According to these testing results, the MNA full version was shown to have sufficient evidence of validity, including sensitivity and specificity in a sample of older home dwelling people, for identifying elderly hospital at nutritional risk and malnutrition. Anthropometric measures were used as standard to assess concurrent validity and to estimate sensitivity and specificity values.

Validity was supported when testing construct validity, when there is objective criterion that can be used. The Principal Component analysis was robust, with all dimensions represented and with significant correlations. Almost all item-to-total correlations were statically significant. However, not for two of the correlation coefficients: independence at home and number of meals per day. It can be explained by the fact that most of the people in this study gave the same answer, that is, they had the same meals and were not independent at home.

Criterion validity was also supported. It answers the question of how well the scores on a test agree with performance on a task it was meant to predict. The test had significant values of AUC, sensibility and specificity when the criteria BMI, MAC and CC were used. These criteria are common anthropometric measurements and often used in nutritional assessments [31].

According to the American Journal of Nursing, nine studies report sensitivity of the MNA to be 70 % or higher, compared with other nutritional parameters [3240], similar to this study results.
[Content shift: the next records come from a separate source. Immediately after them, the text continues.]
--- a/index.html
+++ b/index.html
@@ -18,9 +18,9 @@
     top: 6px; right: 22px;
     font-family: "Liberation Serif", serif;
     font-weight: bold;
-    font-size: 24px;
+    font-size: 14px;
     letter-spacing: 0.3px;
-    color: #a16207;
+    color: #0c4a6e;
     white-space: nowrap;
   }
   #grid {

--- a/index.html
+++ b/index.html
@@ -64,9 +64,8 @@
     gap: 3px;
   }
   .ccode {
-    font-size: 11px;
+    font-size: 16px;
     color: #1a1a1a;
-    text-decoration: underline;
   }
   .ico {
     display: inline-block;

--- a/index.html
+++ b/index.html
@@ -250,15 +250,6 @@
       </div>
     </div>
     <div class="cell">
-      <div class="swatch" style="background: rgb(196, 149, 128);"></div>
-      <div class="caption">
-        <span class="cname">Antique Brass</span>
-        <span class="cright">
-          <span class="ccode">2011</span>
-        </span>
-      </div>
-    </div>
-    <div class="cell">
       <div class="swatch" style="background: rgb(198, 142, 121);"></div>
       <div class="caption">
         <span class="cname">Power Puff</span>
In the original study of MNA as an indicator of protein-calorie under nutrition was found to have a sensitivity of 96 % and specificity of 98 % [17]; however we found lower sensitivity and specificity among Brazilian elderly, but still solid results. Based on the observation of the ROC curve, we also showed that the MNA is accurate.
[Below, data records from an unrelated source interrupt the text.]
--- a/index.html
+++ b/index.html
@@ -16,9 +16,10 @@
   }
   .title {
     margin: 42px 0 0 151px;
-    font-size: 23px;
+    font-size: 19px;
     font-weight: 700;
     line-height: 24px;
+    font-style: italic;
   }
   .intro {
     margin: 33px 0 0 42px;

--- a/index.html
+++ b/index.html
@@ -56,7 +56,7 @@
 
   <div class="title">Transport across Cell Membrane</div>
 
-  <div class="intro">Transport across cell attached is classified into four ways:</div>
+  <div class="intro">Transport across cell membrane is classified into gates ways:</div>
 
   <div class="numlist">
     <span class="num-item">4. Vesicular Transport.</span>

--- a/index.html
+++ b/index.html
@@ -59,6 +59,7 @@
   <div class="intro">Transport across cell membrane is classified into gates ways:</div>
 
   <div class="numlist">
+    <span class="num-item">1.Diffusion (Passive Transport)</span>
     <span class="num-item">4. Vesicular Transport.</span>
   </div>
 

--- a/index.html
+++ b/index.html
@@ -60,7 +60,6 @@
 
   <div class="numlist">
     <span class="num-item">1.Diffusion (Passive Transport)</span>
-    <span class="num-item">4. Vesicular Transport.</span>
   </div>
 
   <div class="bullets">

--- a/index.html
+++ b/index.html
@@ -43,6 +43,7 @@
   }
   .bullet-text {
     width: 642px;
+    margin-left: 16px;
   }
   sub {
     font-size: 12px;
Some limitations of this study deserve mentioning. First, due to the cross-sectional nature of this study we were unable to estimate a relative risk. Second, in order to increase the possibility of generalization, this association should be studied also in a free living sample. Nevertheless, this study is an important step in supporting scientific using of a popular instrument that measures risk and malnutrition in the elderly.

Conclusion

In conclusion, various studies support the use of MNA through the world among the elderly population. Malnutrition leads to a decline in health and possibly death; it is often unrecognized and under-treated by healthcare professionals. The full Portuguese version of the MNA demonstrated significant results that supported its validity. MNA has also shown robust exploratory psychometric properties for performing a nutritional screening. It seems to be valid tool to access nutritional status of Brazilian elderly.